Tapi, yang terjadi di Palestina
sebaliknya. Sebagian bocah hidup dalam ketakutan tak berkesudahan.
Seperti dikutip Merdeka.com, organisasi nirlaba Israel, Breaking the
Silence, memaparkan laporan mengejutkan. Mereka membukukan pengakuan
30 mantan serdadu Negeri Zionis itu soal kekerasan terhadap
bocah-bocah Palestina, seperti dilansir dari surat kabar the
Guardian, Senin (27/8/12).
Dibeberkan, serdadu Israel saban hari
menculik, memukuli, menakut-nakuti dan mencemooh para bocah
Palestina. Prajurit itu mencari-cari alasan, menuduh mereka melakukan
pelemparan batu.
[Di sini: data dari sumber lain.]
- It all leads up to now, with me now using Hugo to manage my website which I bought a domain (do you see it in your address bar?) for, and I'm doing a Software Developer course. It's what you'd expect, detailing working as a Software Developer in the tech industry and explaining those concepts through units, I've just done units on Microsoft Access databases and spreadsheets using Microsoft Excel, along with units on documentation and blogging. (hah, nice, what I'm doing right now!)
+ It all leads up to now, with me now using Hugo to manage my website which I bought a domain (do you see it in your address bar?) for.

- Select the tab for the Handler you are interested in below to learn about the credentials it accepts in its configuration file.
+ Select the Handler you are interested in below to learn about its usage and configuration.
Di lain waktu, mereka menendang dan mencekik
anak-anak tanpa alasan.
Bocah kecil ditangkap dan diseret masuk
ke kantor polisi, ditanyai dan dipukuli. Mereka diinterogasi, siapa
kerabat yang menjadi anggota Hamas atau Jihad Islam, sembari laras
senapan berisi peluru tajam siap tembak diarahkan ke kepala. Tentu
bocah itu menangis ketakutan minta ampun. Prajurit itu malah tertawa.
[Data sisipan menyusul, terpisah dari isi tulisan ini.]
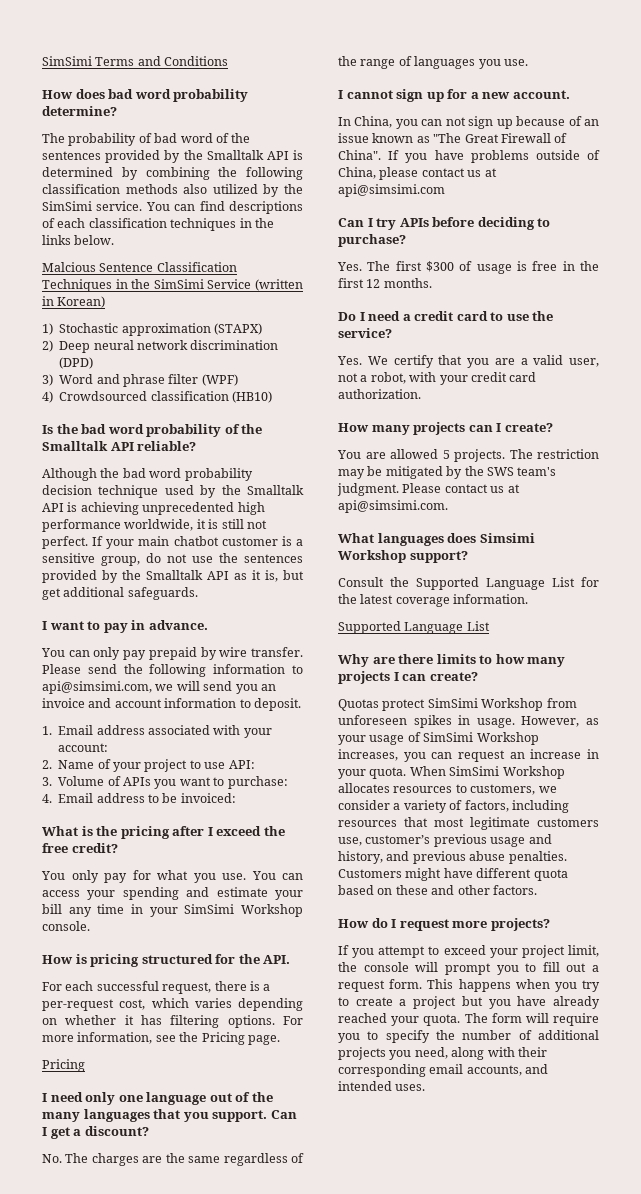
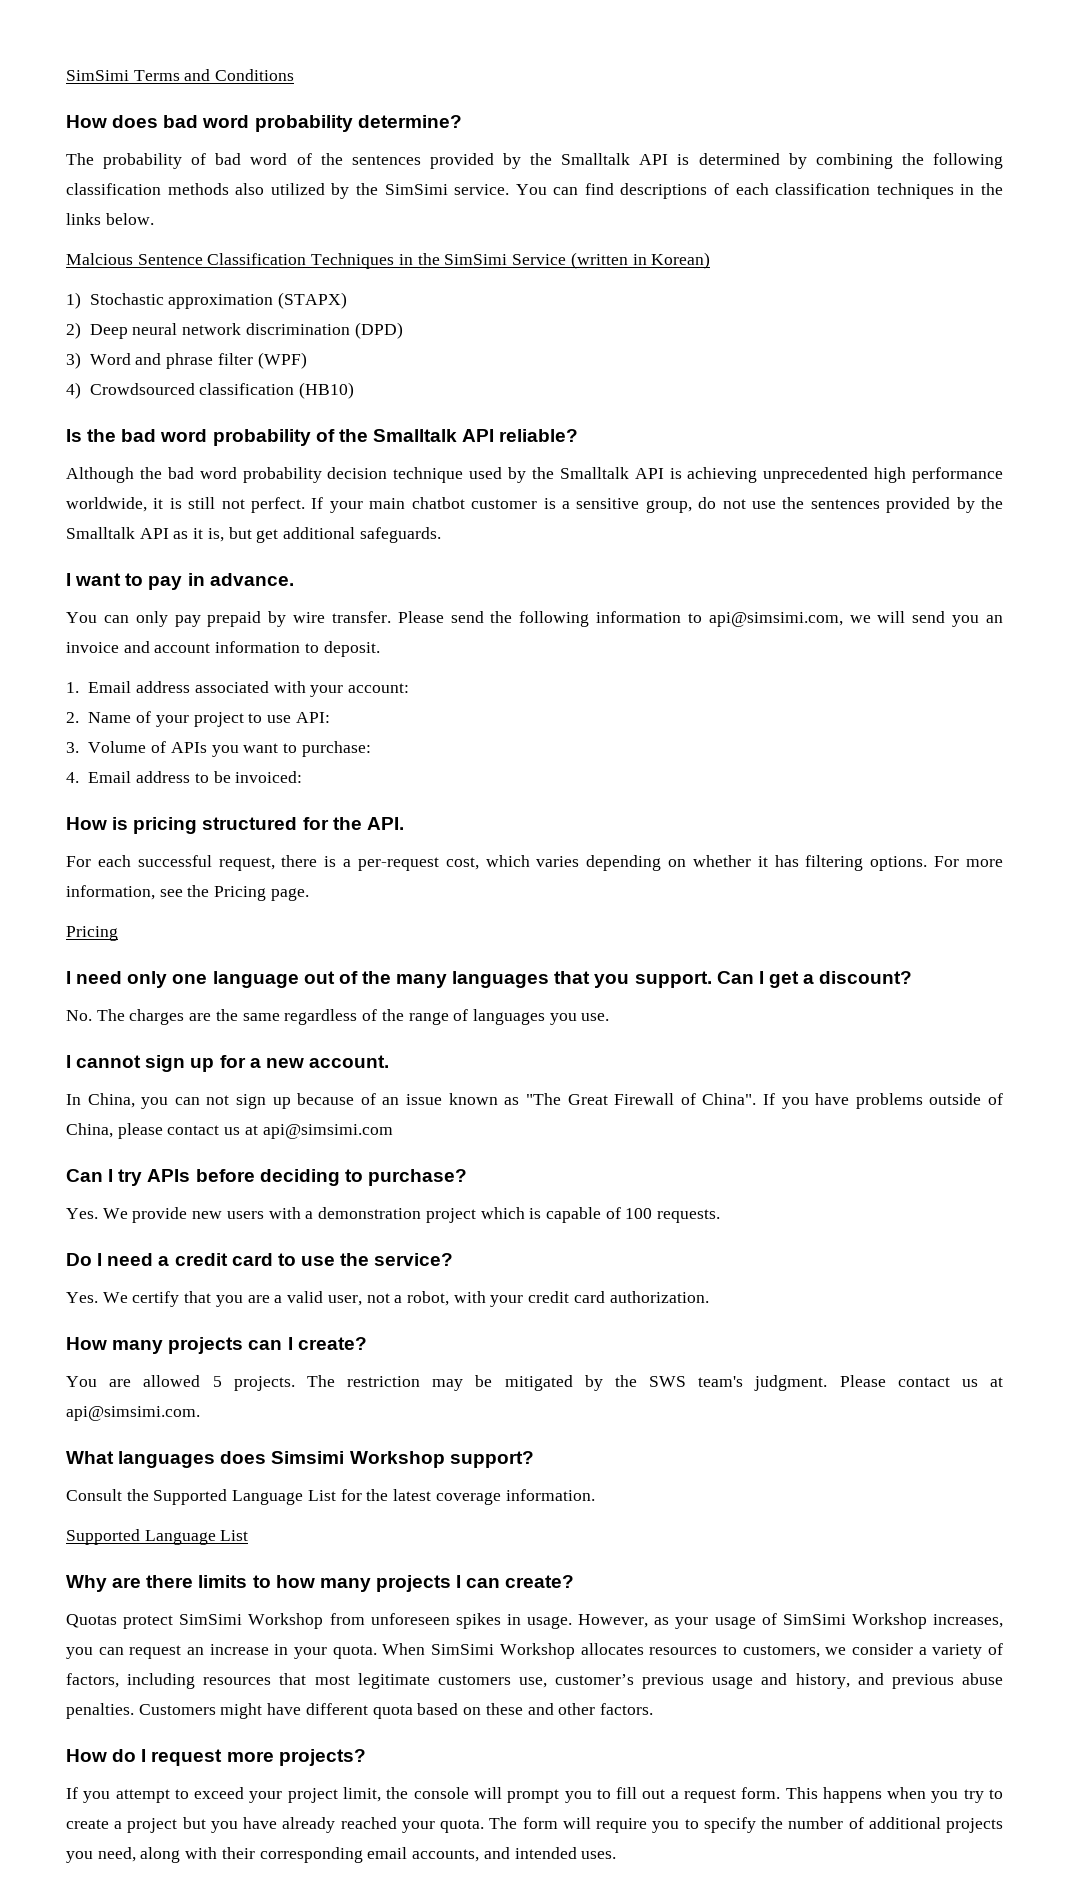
- What is the pricing after I exceed the free credit?
- You only pay for what you use. You can access your spending and estimate your bill any time in your SimSimi Workshop console.
- Yes. The first $300 of usage is free in the first 12 months.
+ Yes. We provide new users with a demonstration project which is capable of 100 requests.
Menurut Gerard Horton dari organisasi
Perlindungan Anak-anak Internasional (DCI) cabang Palestina, dari
hasil penelitian, bocah-bocah Palestina kerap disiksa oleh prajurit
Israel. Tiap malam mereka diculik, diborgol, ditutup matanya, serta
mendapat kekerasan. Kengerian itu berlanjut lantaran mereka tidak
diizinkan bertemu orang tua sampai pemeriksaan selesai sesuai
kehendak para prajurit itu.
TRAUMA TAK BERKESUDAHAN
Perang hanya menanamkan trauma bagi
anak. Mereka mengalami tekanan psikologis sangat berat. Mereka
dipaksa menyaksikan pembantaian dan kematian orang-orang tercinta,
baik ayah-ibu, kerabat, tetangga dan orang terdekat lainnya.
Dengan kerentanan fisik dan mental yang
masih memerlukan perlindungan, mereka tumbuh dan ‘bersahabat’
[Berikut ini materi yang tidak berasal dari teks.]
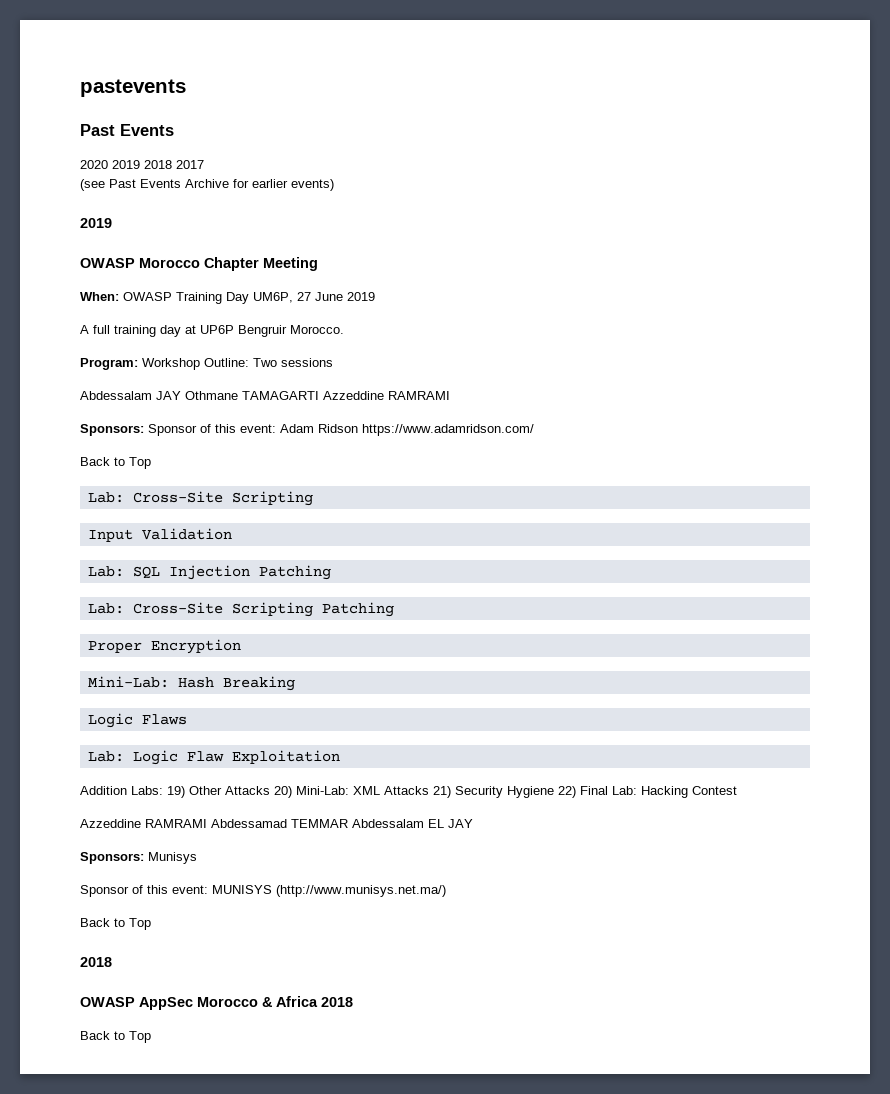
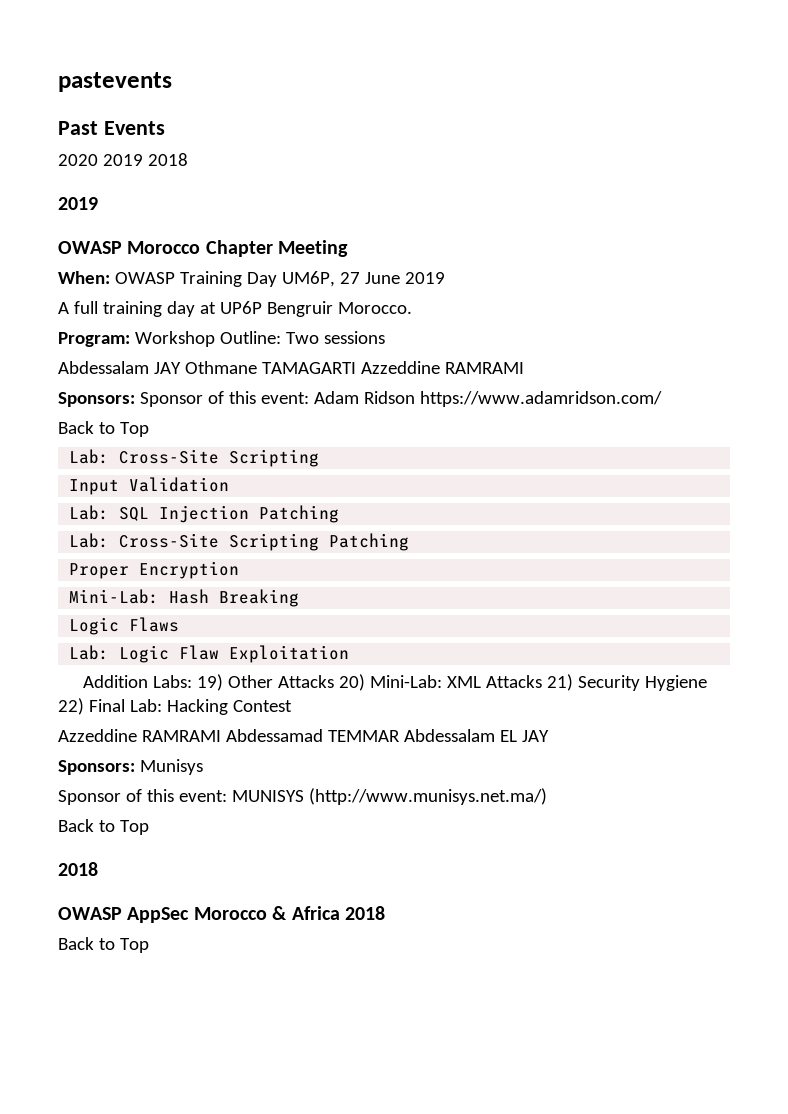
- 2020 2019 2018 2017
- (see Past Events Archive for earlier events)
+ 2020 2019 2018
dengan perasaan takut, cemas, curiga dan kebencian. Akibatnya, mereka
cenderung berada dalam situasi ketakutan, kebingungan dan
ketidakmenentuan.
Rentetan kekerasan, pembantaian dan
pengalaman buruk lainnya yang dialami anak akhirnya dapat menaburkan
benih perilaku anarkis, curiga, kasar, tertutup (introvert), penuh
dendam, atau agresif dan selalu ingin mencari musuh. Yang bahaya, hal
itu akan dibawa hingga mereka dewasa. Kelak mereka akan menilai
‘wajar’ meniru berbagai kekerasan dan sifat anarkis yang
dilakukan militer.
Dampak psikologis seperti itu jelas
berbahaya bagi masa depan anak-anak sebagai generasi penerus. Kelak
akan lahir generasi muda yang pembenci, pendendam dan dekat dengan
kekerasan. Bagi suatu bangsa, ini bukan ancaman remeh. Dibanding
sekadar kerusakan fisik, kerusakan mental dan jiwa anak-anak lebih
berbahaya.
Kerusakan infrastruktur bisa dibangun
kembali 1-2 tahun kemudian, namun ‘kerusakan’ mental anak tidak
bisa dipulihkan, bahkan sepanjang hayatnya. Padahal, di tangan
merekalah masa depan peradaban suatu bangsa ditentukan. Bagaimana
jika pelajaran kekerasan yang terpaksa ia terima di waktu kecil
menjadi bekalnya untuk memimpin bangsa tersebut kelak? Semoga hal itu
tidak terjadi pada anak-anak Palestina, juga anak-anak kita.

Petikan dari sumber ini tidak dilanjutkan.